1. Elementary and secondary education comprises — by far — the largest share of state and local government employees. Nearly 7 million teachers, aides, and support staff work in the nation’s public elementary and secondary schools. Protective services, including police officers and fire fighters, is the next largest category, with 2.4 million people. (See chart.)
2. The public workforce has grown only modestly as a share of the population over the last three decades. Outside of education, the number of public sector workers has remained about the same relative to overall population. The number of education workers grew relative to the overall population until 2008, when it began to decline.
3. Public-sector workers earn less in wages than their private-sector counterparts. The typical middle-wage worker earns about 4 percent less in the public sector than the private sector. Low-wage state and local workers, by contrast, earn a small amount more than their private-sector counterparts.
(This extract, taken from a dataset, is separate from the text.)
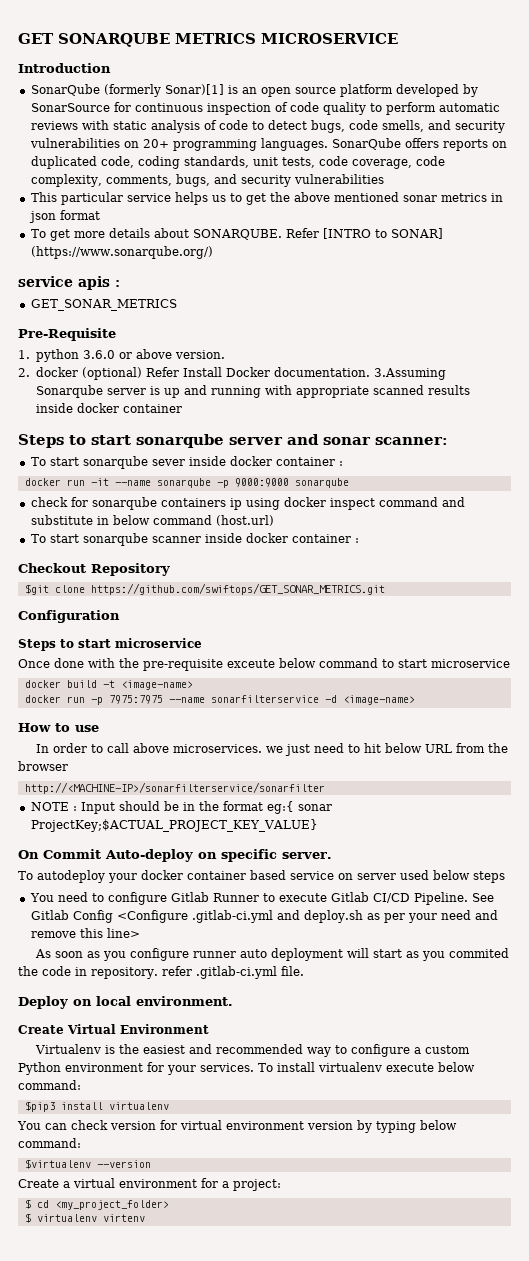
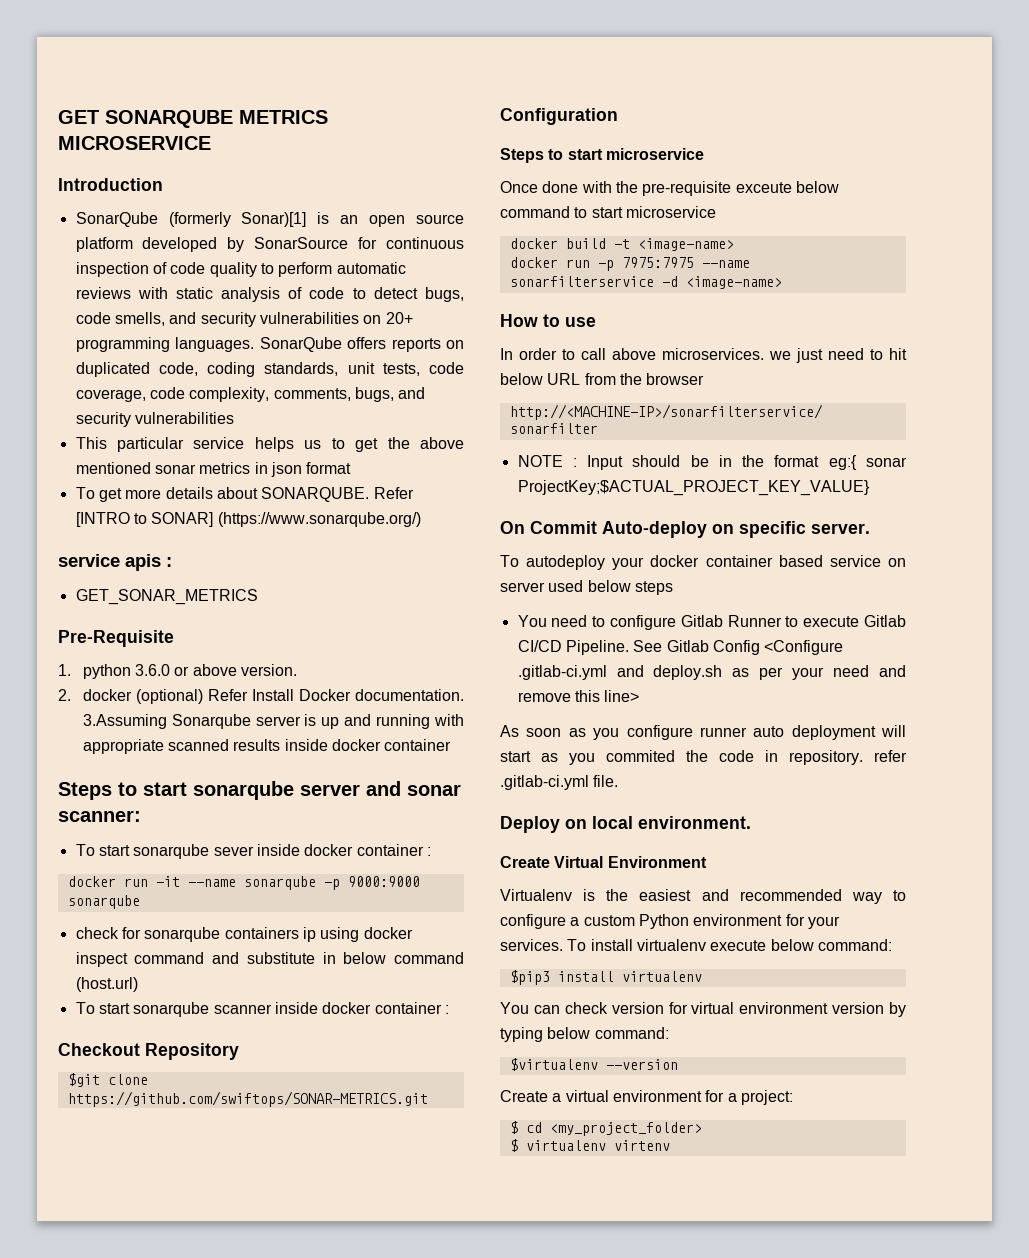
[90,583,385,595] https://github.com/swiftops/GET_SONAR_METRICS.git -> [67,1091,428,1107] https://github.com/swiftops/SONAR-METRICS.git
4. Counting both wages and benefits, public-sector workers on average still earn less than their private-sector counterparts, though the gap is smaller. Benefits like pensions and health insurance are larger and more secure for most public employees than for most private-sector workers, but the value of these benefits does not eliminate the gap between state and local employees and their counterparts in comparable private-sector jobs.
5. Labor costs make up a significant share of state and local spending. That’s because providing services is the primary business of states, cities, counties, school districts, and other local governments. Total compensation for state and local workers (including wages and benefits) makes up about 44 percent of state and local spending.